## PROBLEM DETAILS
Give back the records below exactly, every one, with no pictures.

## DATA IN THIS EXERCISE
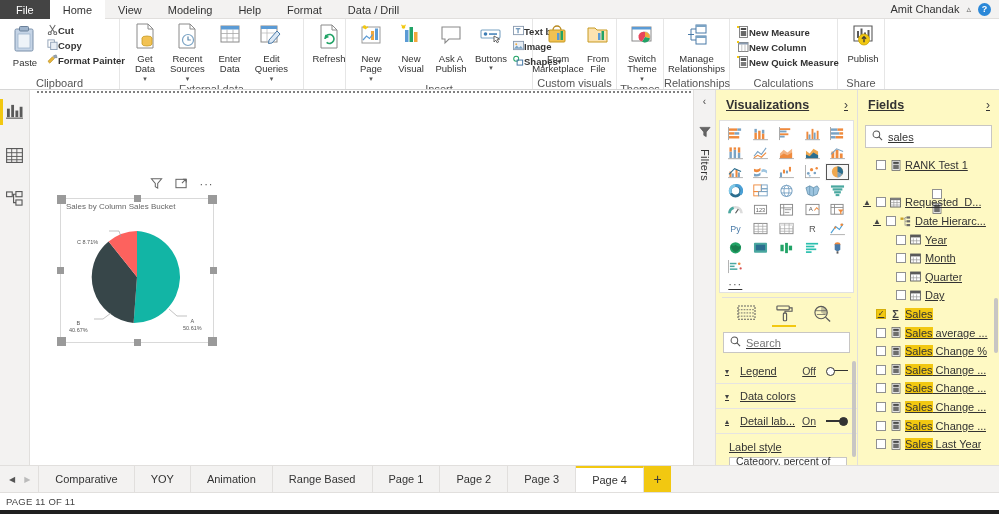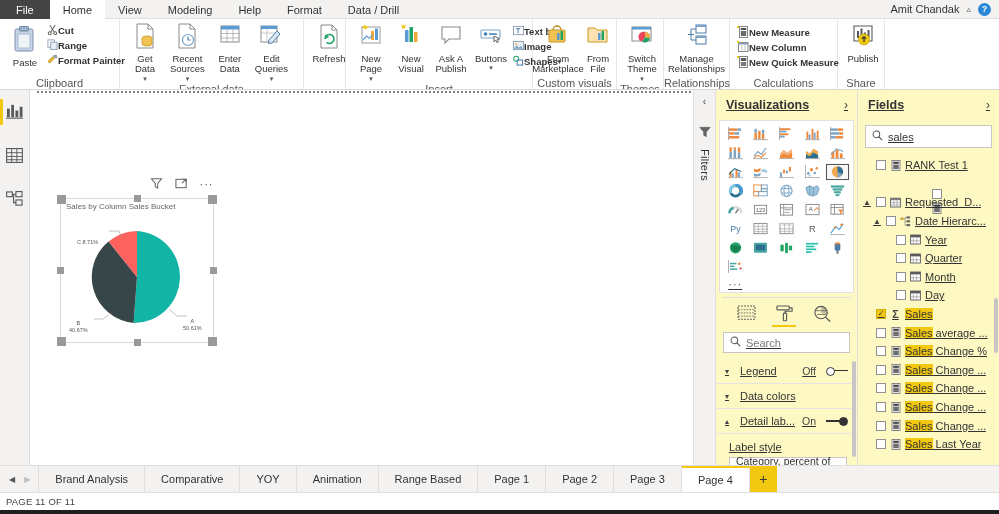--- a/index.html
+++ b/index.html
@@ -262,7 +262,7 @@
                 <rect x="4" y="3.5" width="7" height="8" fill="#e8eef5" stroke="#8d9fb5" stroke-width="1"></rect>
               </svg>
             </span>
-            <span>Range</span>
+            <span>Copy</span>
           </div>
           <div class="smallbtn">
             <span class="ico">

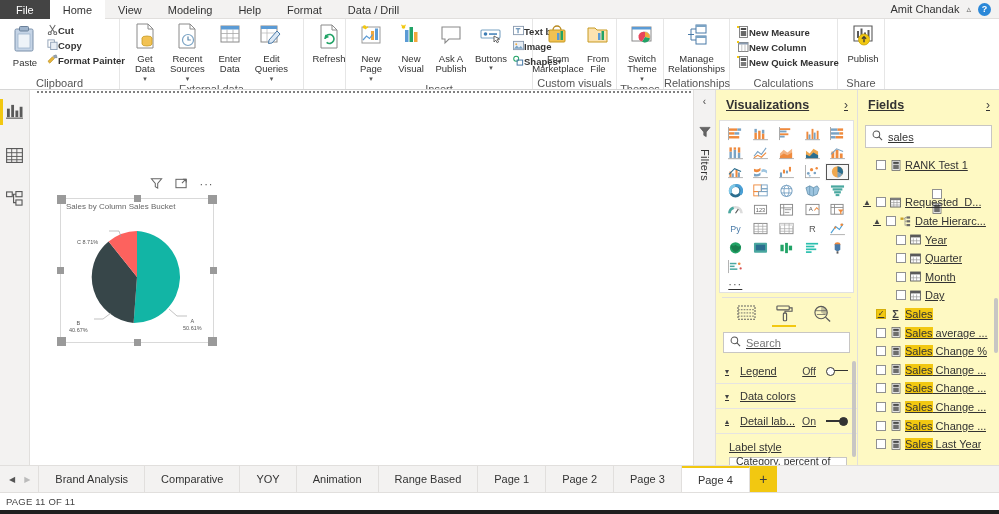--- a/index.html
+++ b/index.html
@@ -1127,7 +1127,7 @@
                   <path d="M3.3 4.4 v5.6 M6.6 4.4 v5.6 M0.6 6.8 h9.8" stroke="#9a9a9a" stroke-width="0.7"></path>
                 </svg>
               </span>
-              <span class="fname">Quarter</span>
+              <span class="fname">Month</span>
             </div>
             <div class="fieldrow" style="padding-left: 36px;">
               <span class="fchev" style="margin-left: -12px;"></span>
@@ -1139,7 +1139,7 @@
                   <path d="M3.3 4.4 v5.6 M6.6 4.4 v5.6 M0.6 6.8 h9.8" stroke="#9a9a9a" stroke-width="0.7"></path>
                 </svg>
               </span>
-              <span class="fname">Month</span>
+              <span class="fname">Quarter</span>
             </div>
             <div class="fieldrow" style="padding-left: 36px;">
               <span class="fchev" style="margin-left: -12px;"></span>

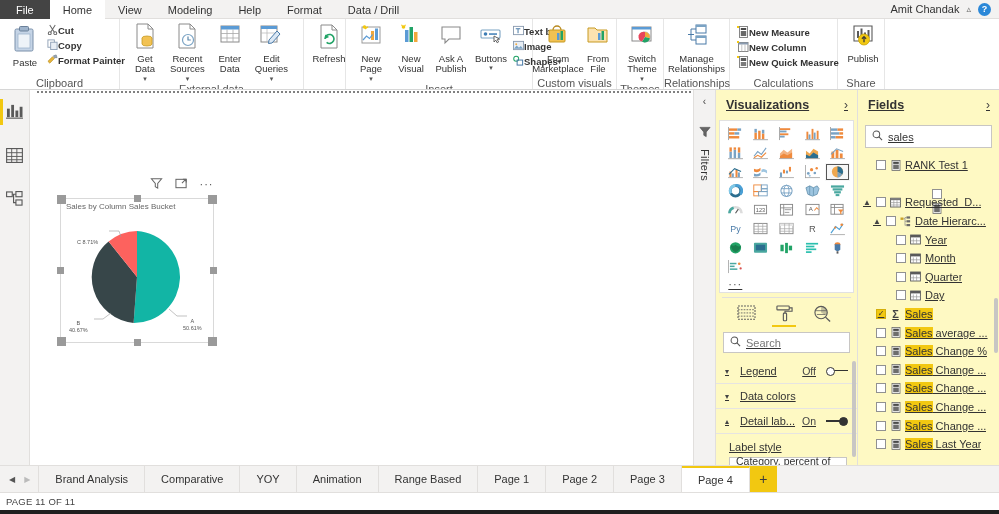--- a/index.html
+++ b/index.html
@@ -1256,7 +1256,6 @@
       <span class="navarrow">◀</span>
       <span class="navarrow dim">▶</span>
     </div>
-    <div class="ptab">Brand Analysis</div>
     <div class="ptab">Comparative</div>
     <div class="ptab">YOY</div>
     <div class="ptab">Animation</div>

## WRITTEN ANSWER
--- a/index.html
+++ b/index.html
@@ -262,7 +262,7 @@
                 <rect x="4" y="3.5" width="7" height="8" fill="#e8eef5" stroke="#8d9fb5" stroke-width="1"></rect>
               </svg>
             </span>
-            <span>Range</span>
+            <span>Copy</span>
           </div>
           <div class="smallbtn">
             <span class="ico">

--- a/index.html
+++ b/index.html
@@ -1127,7 +1127,7 @@
                   <path d="M3.3 4.4 v5.6 M6.6 4.4 v5.6 M0.6 6.8 h9.8" stroke="#9a9a9a" stroke-width="0.7"></path>
                 </svg>
               </span>
-              <span class="fname">Quarter</span>
+              <span class="fname">Month</span>
             </div>
             <div class="fieldrow" style="padding-left: 36px;">
               <span class="fchev" style="margin-left: -12px;"></span>
@@ -1139,7 +1139,7 @@
                   <path d="M3.3 4.4 v5.6 M6.6 4.4 v5.6 M0.6 6.8 h9.8" stroke="#9a9a9a" stroke-width="0.7"></path>
                 </svg>
               </span>
-              <span class="fname">Month</span>
+              <span class="fname">Quarter</span>
             </div>
             <div class="fieldrow" style="padding-left: 36px;">
               <span class="fchev" style="margin-left: -12px;"></span>

--- a/index.html
+++ b/index.html
@@ -1256,7 +1256,6 @@
       <span class="navarrow">◀</span>
       <span class="navarrow dim">▶</span>
     </div>
-    <div class="ptab">Brand Analysis</div>
     <div class="ptab">Comparative</div>
     <div class="ptab">YOY</div>
     <div class="ptab">Animation</div>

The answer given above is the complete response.